From: "Stefan Kanthak" <stefan.kanthak@nexgo.de>
To: "Jakub Jelinek" <jakub@redhat.com>
Cc: "Jonathan Wakely" <jwakely.gcc@gmail.com>, <gcc@gnu.org>,
"Andrew Pinski" <pinskia@gmail.com>
Subject: Re: Will GCC eventually support SSE2 or SSE4.1?
Date: Fri, 26 May 2023 13:28:00 +0200 [thread overview]
Message-ID: <7D6327CDEBFD4331B6FFBD67E4B514FD@H270> (raw)
In-Reply-To: <ZHB6Qtn4RujimEi2@tucnak>
"Jakub Jelinek" <jakub@redhat.com> wrote:
> On Fri, May 26, 2023 at 10:59:03AM +0200, Stefan Kanthak wrote:
>> 3) SSE4.1 is supported since Core2, but -march=core2 fails to enable it.
>> That's bad, REALITY CHECK, please!
>
> You're wrong.
> SSE4.1 first appeared in the 45nm versions of Core2, the 65nm versions
> didn't have it.
That's correct, I failed to see this difference.

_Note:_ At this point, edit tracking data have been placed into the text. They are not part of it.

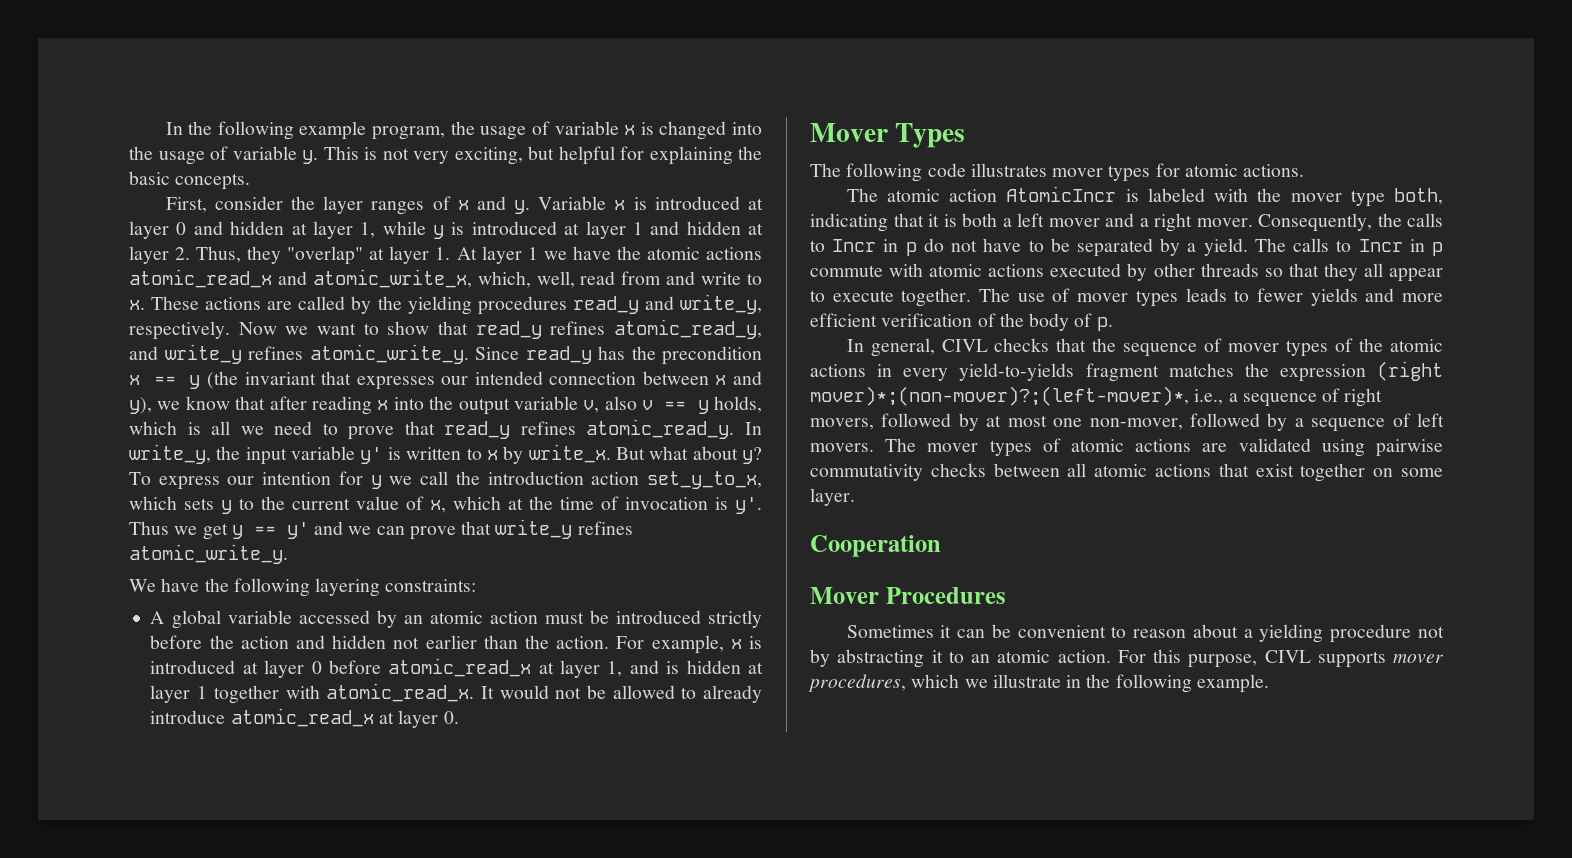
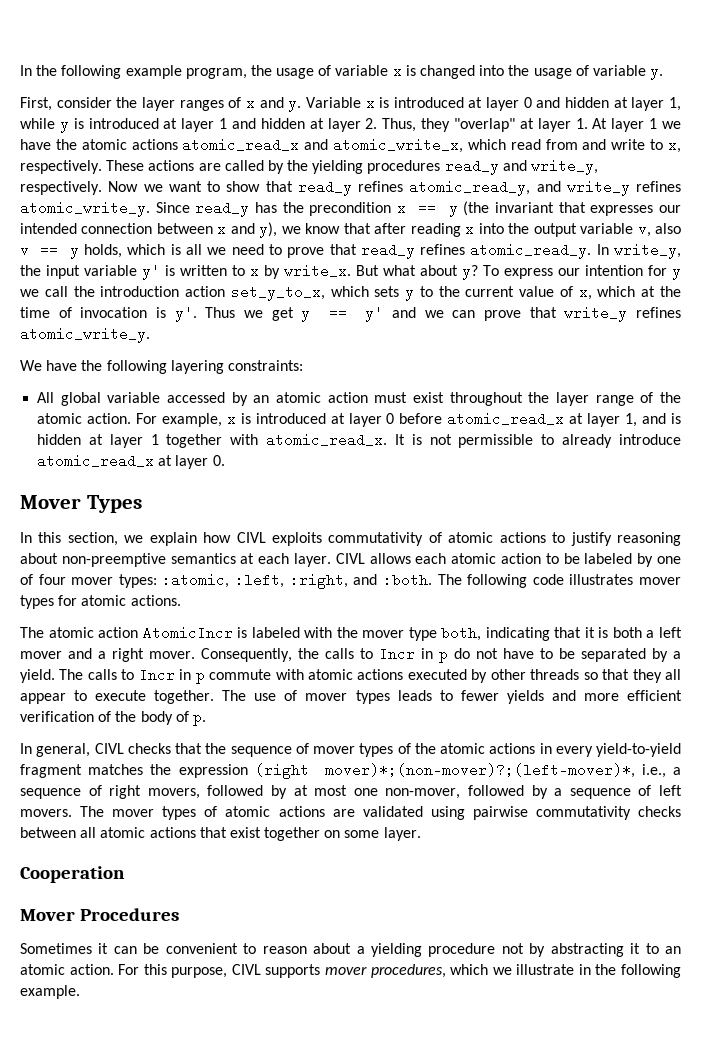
- This is not very exciting, but helpful for explaining the basic concepts.
- Variable x is introduced at layer 0 and hidden at layer 1, while y is introduced at layer 1 and hidden at layer 2. Thus, they "overlap" at layer 1. At layer 1 we have the atomic actions atomic_read_x and atomic_write_x, which, well, read from and write to x.
+ Variable x is introduced at layer 0 and hidden at layer 1, while y is introduced at layer 1 and hidden at layer 2. Thus, they "overlap" at layer 1. At layer 1 we have the atomic actions atomic_read_x and atomic_write_x, which read from and write to x, respectively.
- A global variable accessed by an atomic action must be introduced strictly before the action and hidden not earlier than the action.
+ All global variable accessed by an atomic action must exist throughout the layer range of the atomic action.
- It would not be allowed to already introduce atomic_read_x at layer 0.
+ It is not permissible to already introduce atomic_read_x at layer 0.
+ In this section, we explain how CIVL exploits commutativity of atomic actions to justify reasoning about non-preemptive semantics at each layer. CIVL allows each atomic action to be labeled by one of four mover types: :atomic, :left, :right, and :both.
- In general, CIVL checks that the sequence of mover types of the atomic actions in every yield-to-yields fragment matches the expression (right mover)*;(non-mover)?;(left-mover)*, i.e., a sequence of right movers, followed by at most one non-mover, followed by a sequence of left movers.
+ In general, CIVL checks that the sequence of mover types of the atomic actions in every yield-to-yield fragment matches the expression (right mover)*;(non-mover)?;(left-mover)*, i.e., a sequence of right movers, followed by at most one non-mover, followed by a sequence of left movers.

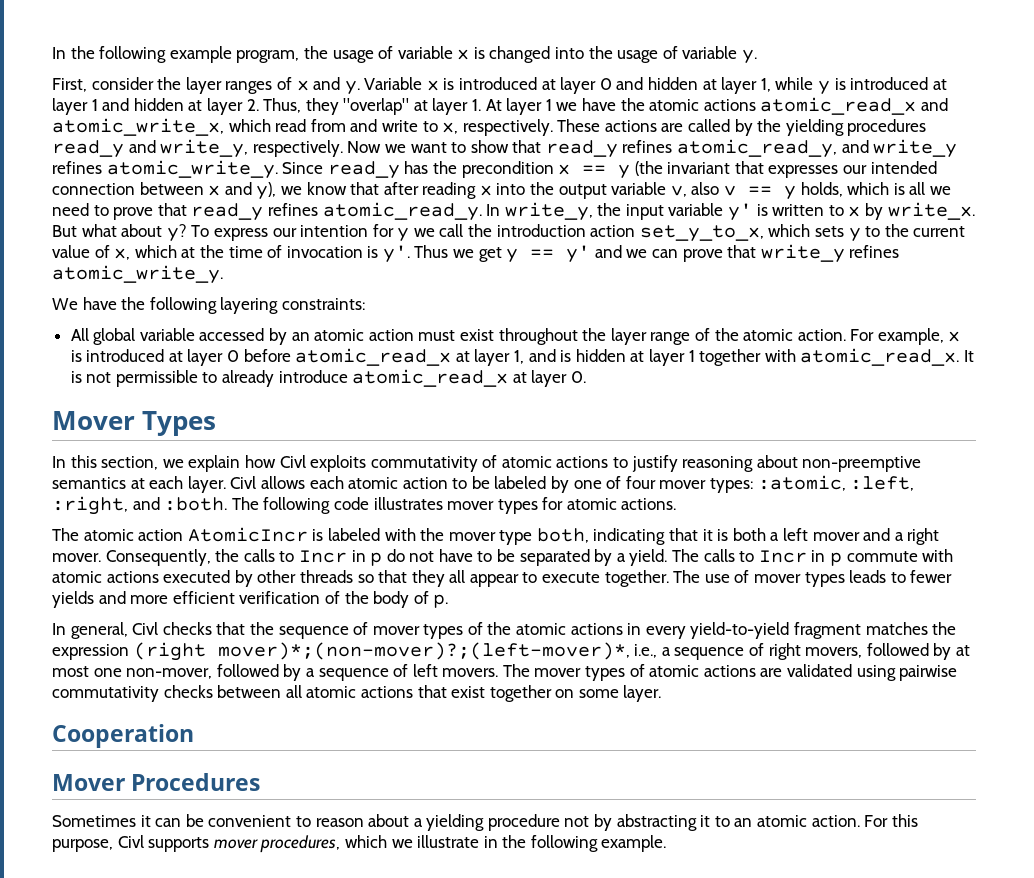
- In this section, we explain how CIVL exploits commutativity of atomic actions to justify reasoning about non-preemptive semantics at each layer.
+ In this section, we explain how Civl exploits commutativity of atomic actions to justify reasoning about non-preemptive semantics at each layer.
- CIVL allows each atomic action to be labeled by one of four mover types: :atomic, :left, :right, and :both.
+ Civl allows each atomic action to be labeled by one of four mover types: :atomic, :left, :right, and :both.
- In general, CIVL checks that the sequence of mover types of the atomic actions in every yield-to-yield fragment matches the expression (right mover)*;(non-mover)?;(left-mover)*, i.e., a sequence of right movers, followed by at most one non-mover, followed by a sequence of left movers.
+ In general, Civl checks that the sequence of mover types of the atomic actions in every yield-to-yield fragment matches the expression (right mover)*;(non-mover)?;(left-mover)*, i.e., a sequence of right movers, followed by at most one non-mover, followed by a sequence of left movers.
- For this purpose, CIVL supports mover procedures, which we illustrate in the following example.
+ For this purpose, Civl supports mover procedures, which we illustrate in the following example.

> The supported CPU names don't distinguish between core2 submodels,
> so if you have core2 with sse4.1, you should either be using -march=native
> if compiling on such a machine, or use -march=core2 -msse4.1,
This is one of the combinations I didn't test until now; with it (and with
-m32 -msse4.1 too) GCC generates SSE4.1 instructions, but FAILS to optimise:
# Compilation provided by Compiler Explorer at https://godbolt.org/
ispowerof2(unsigned long long):
movq xmm1, QWORD PTR [esp+4]
pcmpeqd xmm0, xmm0
xor eax, eax
paddq xmm0, xmm1
pand xmm0, xmm1 # SUPERFLUOUS!
punpcklqdq xmm0, xmm0 # SUPERFLUOUS!
ptest xmm0, xmm0 # ptest xmm0, xmm1
sete al
ret
9 instructions in 36 bytes instead of 7 instructions in 26 bytes.
JFTR: the documentation of MOVQ specifies
| when the destination operand is an XMM register, the quadword is
| stored to the low quadword of the register, and the high quadword
| is cleared to all 0s.
> there is no -march={conroe,allendale,wolfdale,merom,penryn,...}.
>
>> 4) If the documenation is right, then the behaviour of GCC is wrong: it
>> doesn't allow to use SSE4.1 without SSE4.2!
>
> If you aren't able to read the documentation, it is hard to argue.
When the documentation is wrong or incomplete it's hard to trust it!
| -m32
...
| The -m32 option sets int, long, and pointer types to 32 bits, and
| generates code that runs on any i386 system.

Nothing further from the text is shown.